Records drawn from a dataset
==========

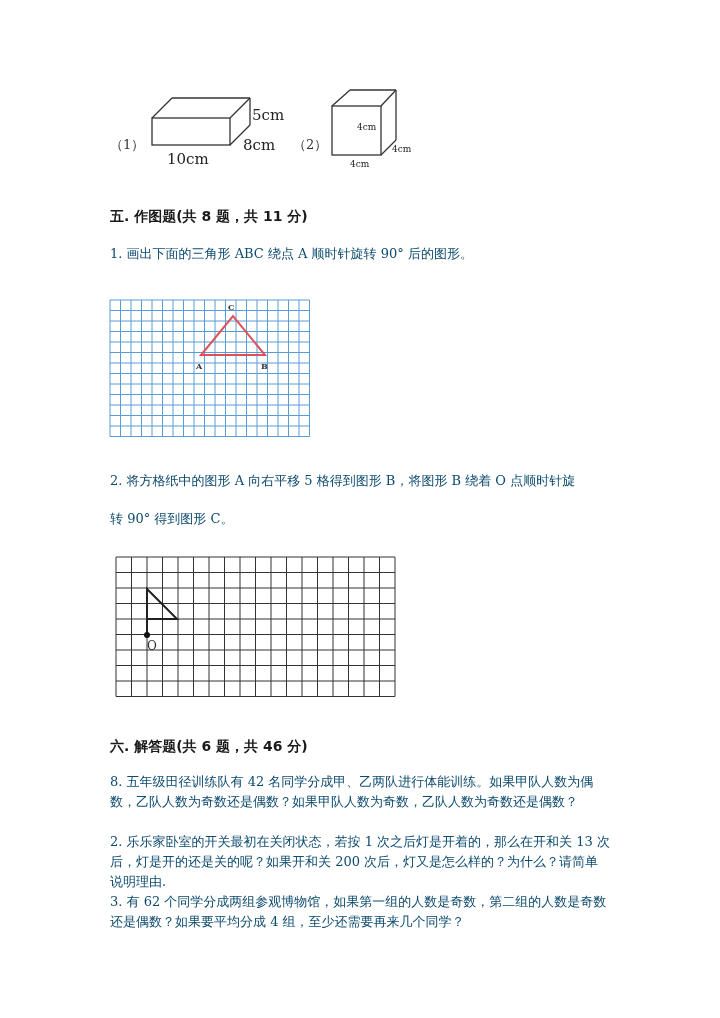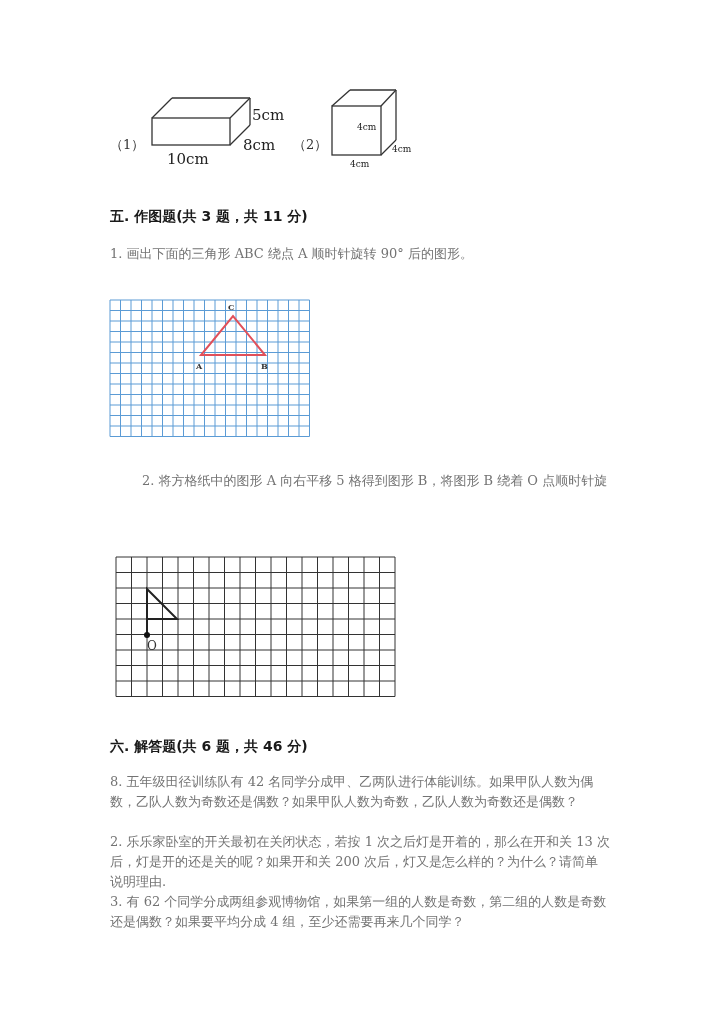--- a/index.html
+++ b/index.html
@@ -1,21 +1,21 @@
 <!DOCTYPE html>
 <html><head>
   <meta charset="utf-8">
   <style>
     html, body { margin: 0; padding: 0; background: #ffffff; }
     body { width: 720px; height: 1018px; position: relative; overflow: hidden;
            font-family: "DejaVu Serif", "Liberation Serif", serif; color: #2a2a2a; }
     .abs { position: absolute; }
     .section-title { font-family: "DejaVu Sans", "Liberation Sans", sans-serif; font-weight: bold;
                      font-size: 14px; color: #1a1a1a; left: 110px; }
-    .qtext { font-size: 13px; line-height: 20px; left: 110px; width: 500px; color: #737373; }
+    .qtext { font-size: 13px; line-height: 20px; left: 110px; width: 500px; color: #0c4a6e; }
     .qtext-wide { line-height: 38px; }
     svg text { font-family: "DejaVu Serif", "Liberation Serif", serif; }
   </style>
 </head>
 <body>
 
 <div class="abs" style="left:100px;top:80px;width:330px;height:100px;">
   <svg width="330" height="100">
 
     <g stroke="#333" stroke-width="1.3" fill="none">
@@ -39,21 +39,21 @@
       <line x1="296" y1="10" x2="296" y2="60"></line>
       <line x1="281" y1="75" x2="296" y2="60"></line>
     </g>
     <text x="193" y="69" font-size="13" fill="#333">（2）</text>
     <text x="257" y="50" font-size="9" fill="#222">4cm</text>
     <text x="292" y="72" font-size="9" fill="#222">4cm</text>
     <text x="250" y="87" font-size="9" fill="#222">4cm</text>
   </svg>
 </div>
 
-<div class="abs section-title" style="top:208px;">五. 作图题(共 3 题，共 11 分)</div>
+<div class="abs section-title" style="top:208px;">五. 作图题(共 8 题，共 11 分)</div>
 <div class="abs qtext" style="top:244px;">1. 画出下面的三角形 ABC 绕点 A 顺时针旋转 90° 后的图形。</div>
 
 <div class="abs" style="left:108px;top:296px;">
   <svg width="210" height="142">
     <g id="bluegrid" stroke="#5b9bd5" stroke-width="1">
         <line x1="2" x2="2" y1="4" y2="140.5"></line>
         <line x1="12.5" x2="12.5" y1="4" y2="140.5"></line>
         <line x1="23" x2="23" y1="4" y2="140.5"></line>
         <line x1="33.5" x2="33.5" y1="4" y2="140.5"></line>
         <line x1="44" x2="44" y1="4" y2="140.5"></line>
@@ -87,22 +87,23 @@
         <line y1="130" y2="130" x1="2" x2="201.5"></line>
         <line y1="140.5" y2="140.5" x1="2" x2="201.5"></line>
       </g>
     <polygon points="93,59 157,59 125,20" fill="none" stroke="#e0505a" stroke-width="2"></polygon>
     <text x="88" y="73" font-size="8" font-weight="bold" fill="#333">A</text>
     <text x="153" y="73" font-size="8" font-weight="bold" fill="#333">B</text>
     <text x="120" y="14" font-size="8" font-weight="bold" fill="#333">C</text>
   </svg>
 </div>
 
-<div class="abs qtext qtext-wide" style="top:462px;width:520px;margin-left:32px;">
+<div class="abs qtext qtext-wide" style="top:462px;width:520px;">
   <div>2. 将方格纸中的图形 A 向右平移 5 格得到图形 B，将图形 B 绕着 O 点顺时针旋</div>
+  <div>转 90° 得到图形 C。</div>
 </div>
 
 <div class="abs" style="left:110px;top:552px;">
   <svg width="290" height="150">
     <g id="blackgrid" stroke="#333" stroke-width="1">
         <line x1="6" x2="6" y1="5" y2="144.5"></line>
         <line x1="21.5" x2="21.5" y1="5" y2="144.5"></line>
         <line x1="37" x2="37" y1="5" y2="144.5"></line>
         <line x1="52.5" x2="52.5" y1="5" y2="144.5"></line>
         <line x1="68" x2="68" y1="5" y2="144.5"></line>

==========

* _ASSIGNMENT_: Wherever the string "none" appears in a line above, copy that line.

* _SOLUTION TO THIS PROBLEM_:
     <g stroke="#333" stroke-width="1.3" fill="none">
     <polygon points="93,59 157,59 125,20" fill="none" stroke="#e0505a" stroke-width="2"></polygon>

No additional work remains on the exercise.